Vorlesen

Letztens habe ich einer Freundin mal ein, zwei meiner Kurzgeschichten vorgelesen. Ich lese ganz grundsätzlich gerne vor und ich wollte auch mal wissen, wie die Geschichten so wirken, wenn sie konkret werden. Was passiert, wenn ich die Worte außerhalb meines Kopfes ausspreche. Mit den Anderen und mit mir.

Die Freundin hatte die Geschichten noch nicht gelesen. Ist noch nicht dazu gekommen, hat es immer wieder vergessen. Ich hab schon immer viel Wert auf ihre Meinung gelegt, drum hab ich dann letztendlich für sie gelesen.

Sie hat ein Pokerface aufgesetzt, von ihrem Gesicht konnte ich nichts ablesen.

Sie saß da mit untergeschlagenen Beinen auf dem Sofa und ich hab versucht zu spüren, was sie denkt.

Hab versucht die Energien zu deuten, die aus ihrer Richtung kamen und kribbelnd wie Käferchen meine Arme entlangwanderten.

Ich hab mich so sehr darauf konzentriert, auf dieses Kitzeln, dass ich mir selbst gar nicht mehr bewusst zu hören konnte. Meine Worte, auf dem Papier, meine Worte in der Luft, Worte kamen automatisch über meine Lippen und ich konnte ihnen keine Aufmerksamkeit schenken.

Ich hab einen Blick auf meine Freundin geworfen, die immer noch mit Pokerface da saß. Genau wie beim ersten Wort. Sie hatte sich kein bisschen bewegt.

Die Energien waren noch da, kamen aber gar nicht von ihr. Von ihr kam gar nichts.

Mir wurde übel und ich merkte, dass ich ihr noch immer vor las, dass ich noch immer Worte in ihre Richtung schickte.

Ich konnte mich sprechen hören, ich konnte nicht hören, was ich sagte.

Ich spürte, dass es nicht meine Worte waren, ich wusste nicht wessen Worte es waren.

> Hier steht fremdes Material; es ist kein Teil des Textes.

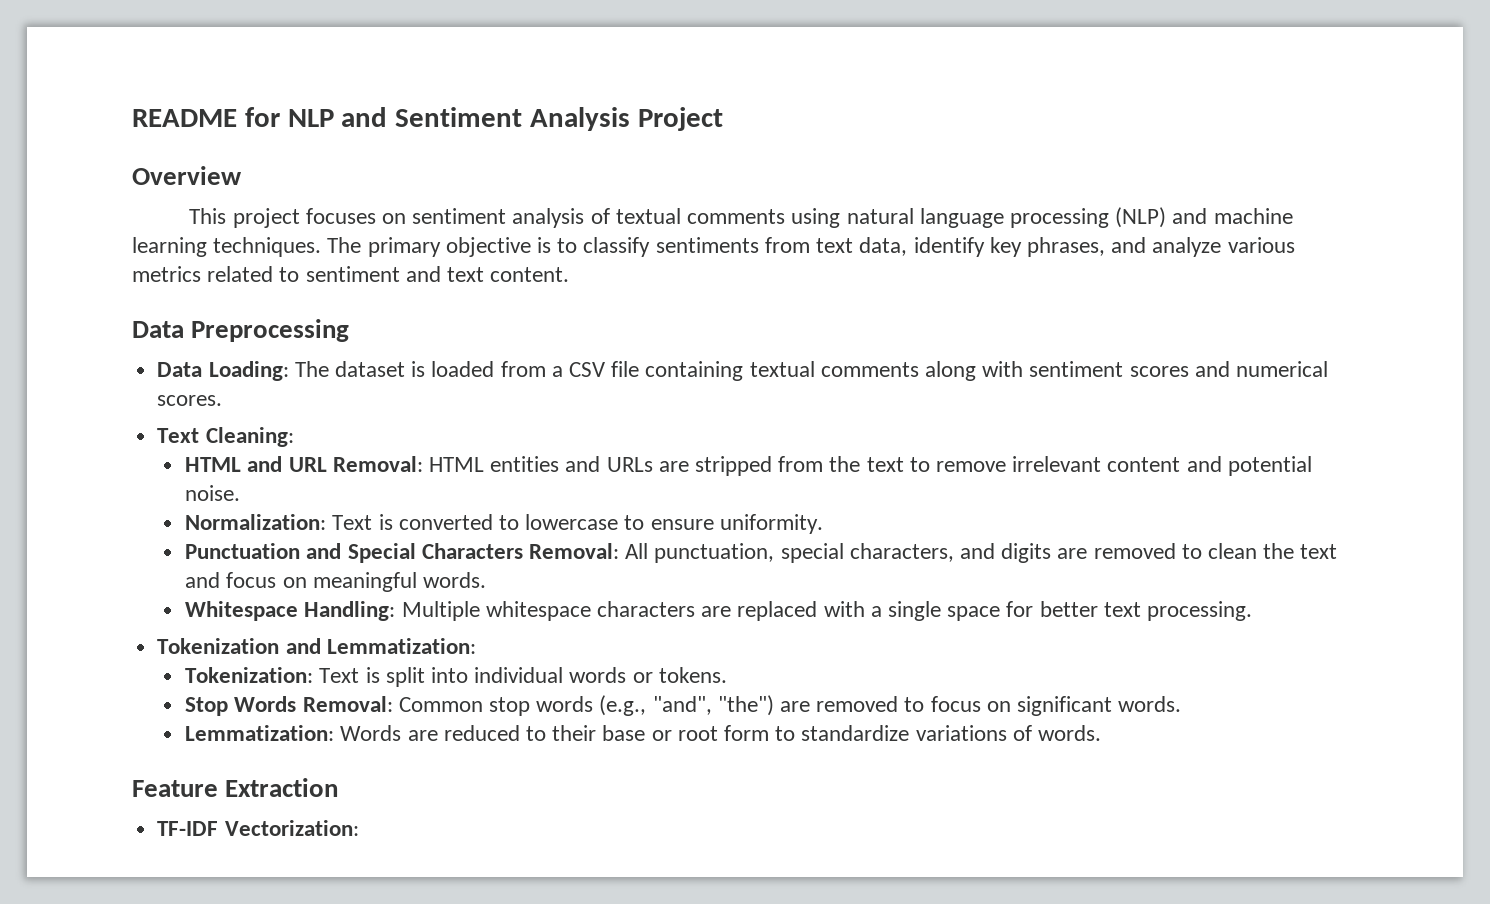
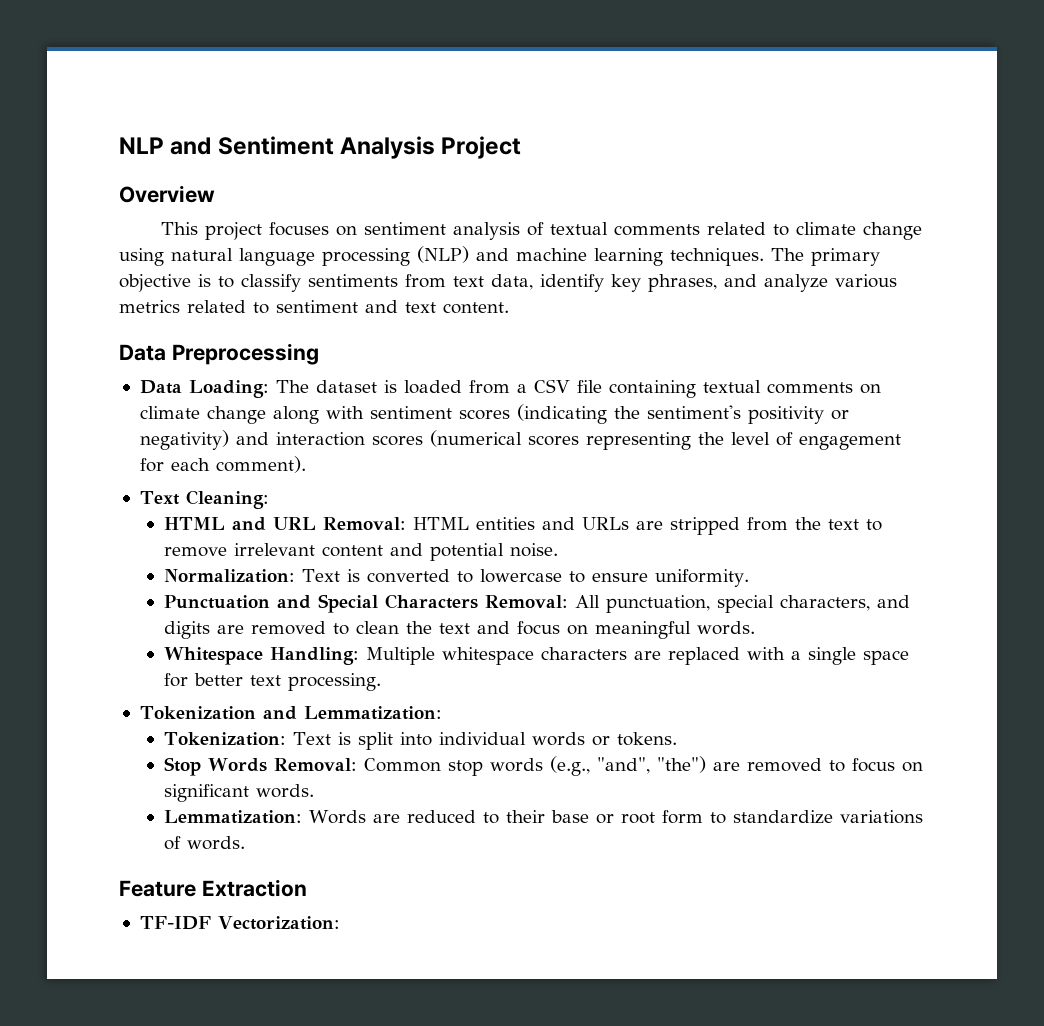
- README for NLP and Sentiment Analysis Project
+ NLP and Sentiment Analysis Project
- This project focuses on sentiment analysis of textual comments using natural language processing (NLP) and machine learning techniques.
+ This project focuses on sentiment analysis of textual comments related to climate change using natural language processing (NLP) and machine learning techniques.
- Data Loading: The dataset is loaded from a CSV file containing textual comments along with sentiment scores and numerical scores.
+ Data Loading: The dataset is loaded from a CSV file containing textual comments on climate change along with sentiment scores (indicating the sentiment's positivity or negativity) and interaction scores (numerical scores representing the level of engagement for each comment).

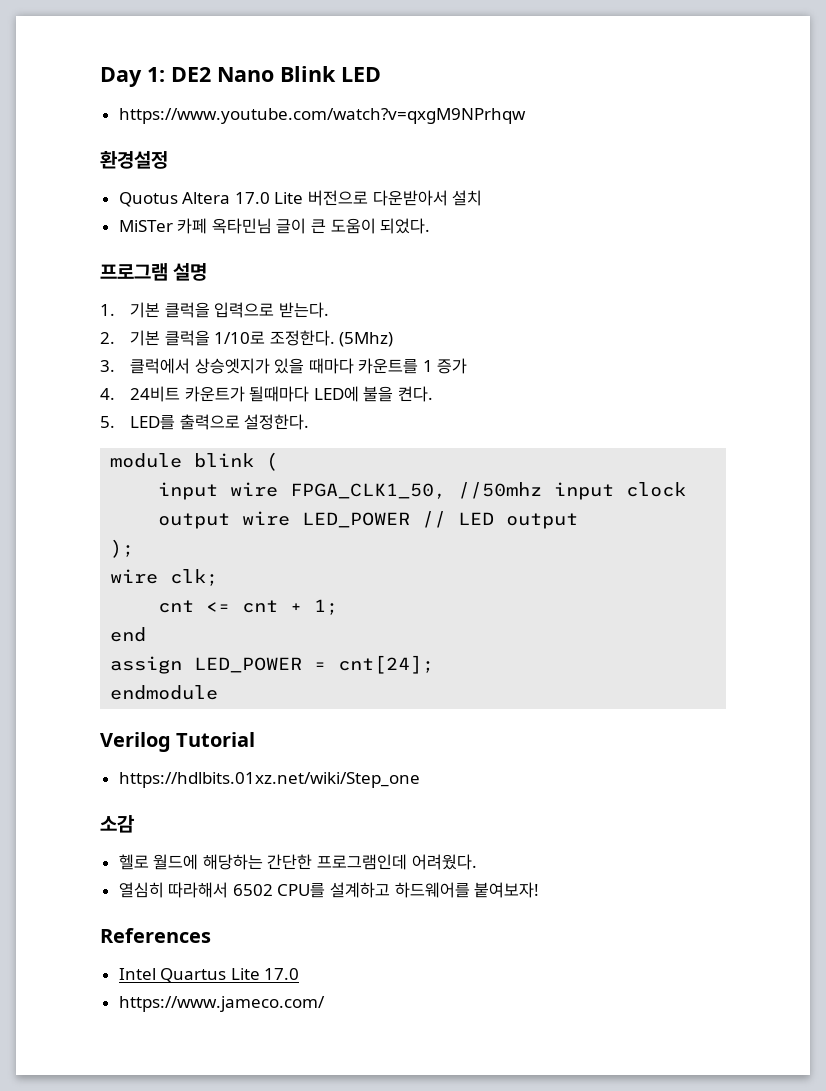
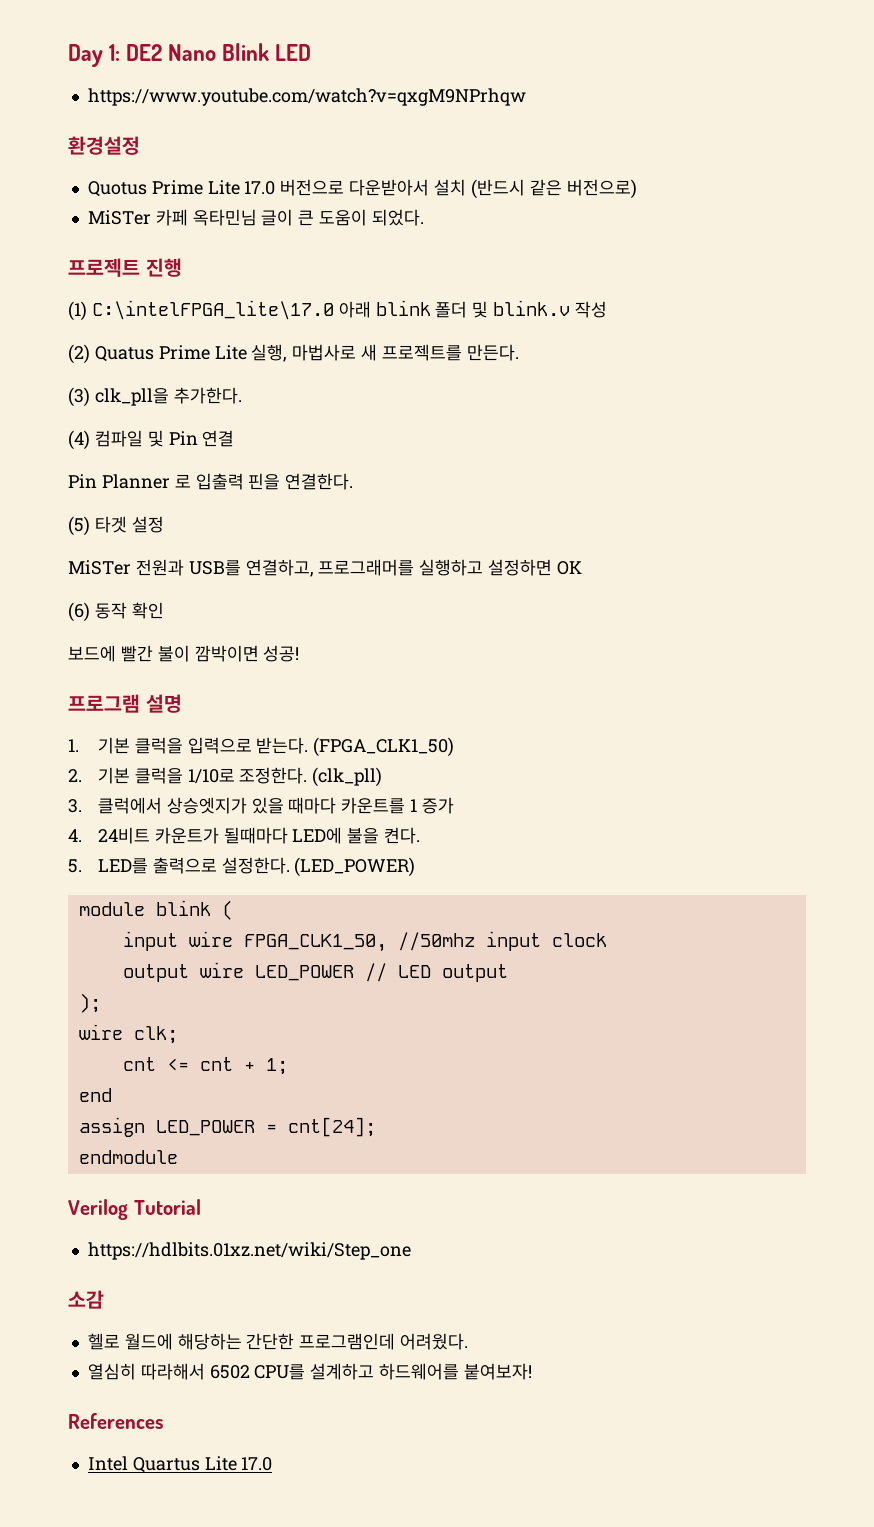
- Quotus Altera 17.0 Lite 버전으로 다운받아서 설치
+ Quotus Prime Lite 17.0 버전으로 다운받아서 설치 (반드시 같은 버전으로)
+ 프로젝트 진행
+ (1) C:\intelFPGA_lite\17.0 아래 blink 폴더 및 blink.v 작성
+ (2) Quatus Prime Lite 실행, 마법사로 새 프로젝트를 만든다.
+ (3) clk_pll을 추가한다.
+ (4) 컴파일 및 Pin 연결
+ Pin Planner 로 입출력 핀을 연결한다.
+ (5) 타겟 설정
+ MiSTer 전원과 USB를 연결하고, 프로그래머를 실행하고 설정하면 OK
+ (6) 동작 확인
+ 보드에 빨간 불이 깜박이면 성공!
+ (FPGA_CLK1_50)
- (5Mhz)
+ (clk_pll)
+ (LED_POWER)
- https://www.jameco.com/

Das Kitzeln, das Kribbeln der Energien verstärkte sich, breitete sich aus und Etwas begann sich aus meinen Poren zu befreien.

Wie Dampf, wie Elektrizität, sammelte Etwas sich erst um meinen Körper herum um dann zum Sessel hin zu strömen, der in der Ecke des Raums stand wo er als Ablage für nicht ganz schmutzige Kleider diente.

Etwas saß auf dem Sessel, schob die Kleider beiseite, warf sie zu Boden.

Ich blätterte um, sah, dass ich bei der letzten Seite angekommen war.

Etwas gab mir vom Sessel aus ein Zeichen, dass ich mich beeilen soll.

Ich lese die letzten Worte und Etwas erhebt sich aus dem Sessel, verlässt den Raum.

Ich schaue meine Freundin an.

Immer noch Pokerface.

"Und, was denkst du?", frage ich, "Ist das lesbar? Oder sollte es mir peinlich sein?"